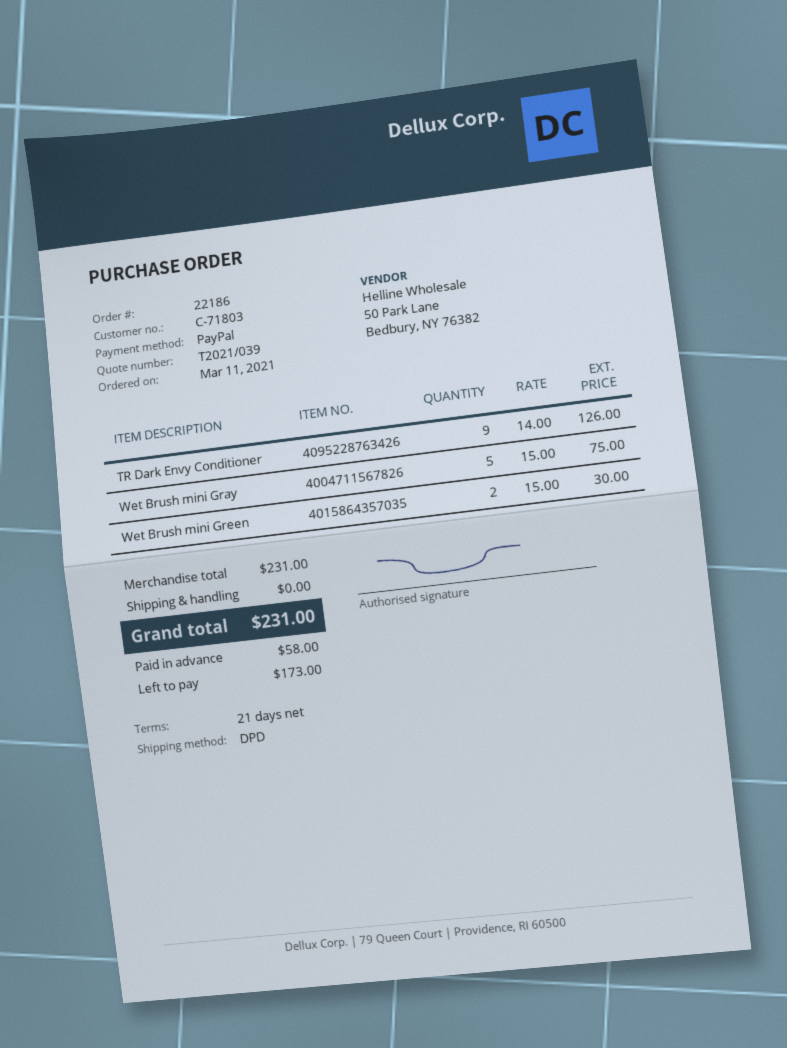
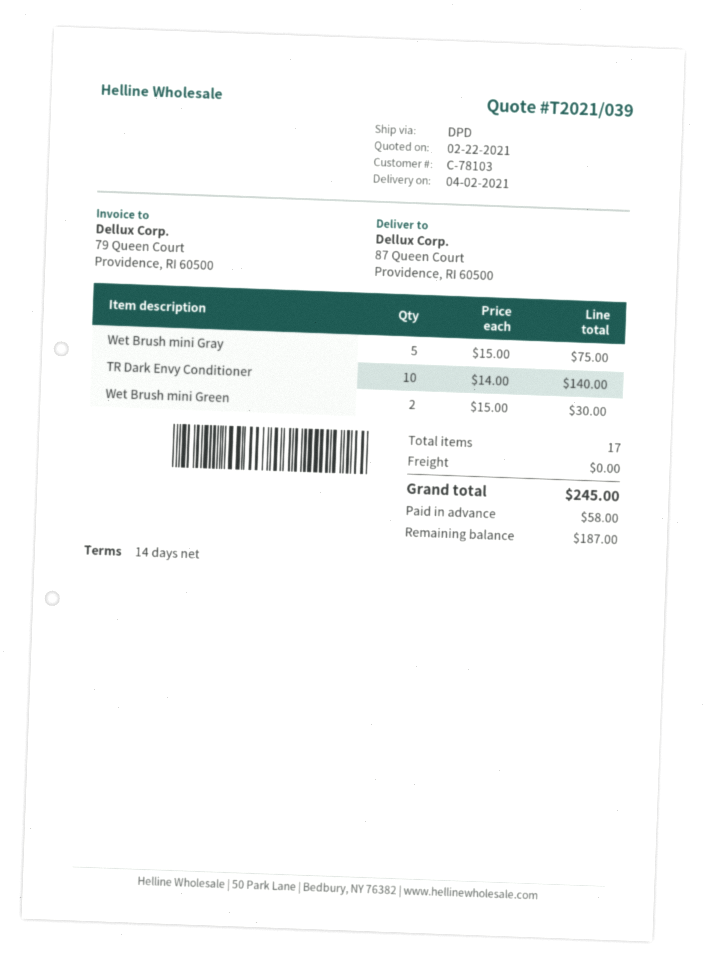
payment terms: 21 days -> 14 days
customer number: C-71803 -> C-78103
TR Dark Envy Conditioner: 9 x 14.00 = 126.00 -> 10 x 14.00 = 140.00
total: 231.00 -> 245.00
balance: 173.00 -> 187.00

#### INSTRUCTIONS FOR THE TASK:
Leaving out the images, repeat the listing above exactly.

#### ANSWER TO THIS PROBLEM:
payment terms: 21 days -> 14 days
customer number: C-71803 -> C-78103
TR Dark Envy Conditioner: 9 x 14.00 = 126.00 -> 10 x 14.00 = 140.00
total: 231.00 -> 245.00
balance: 173.00 -> 187.00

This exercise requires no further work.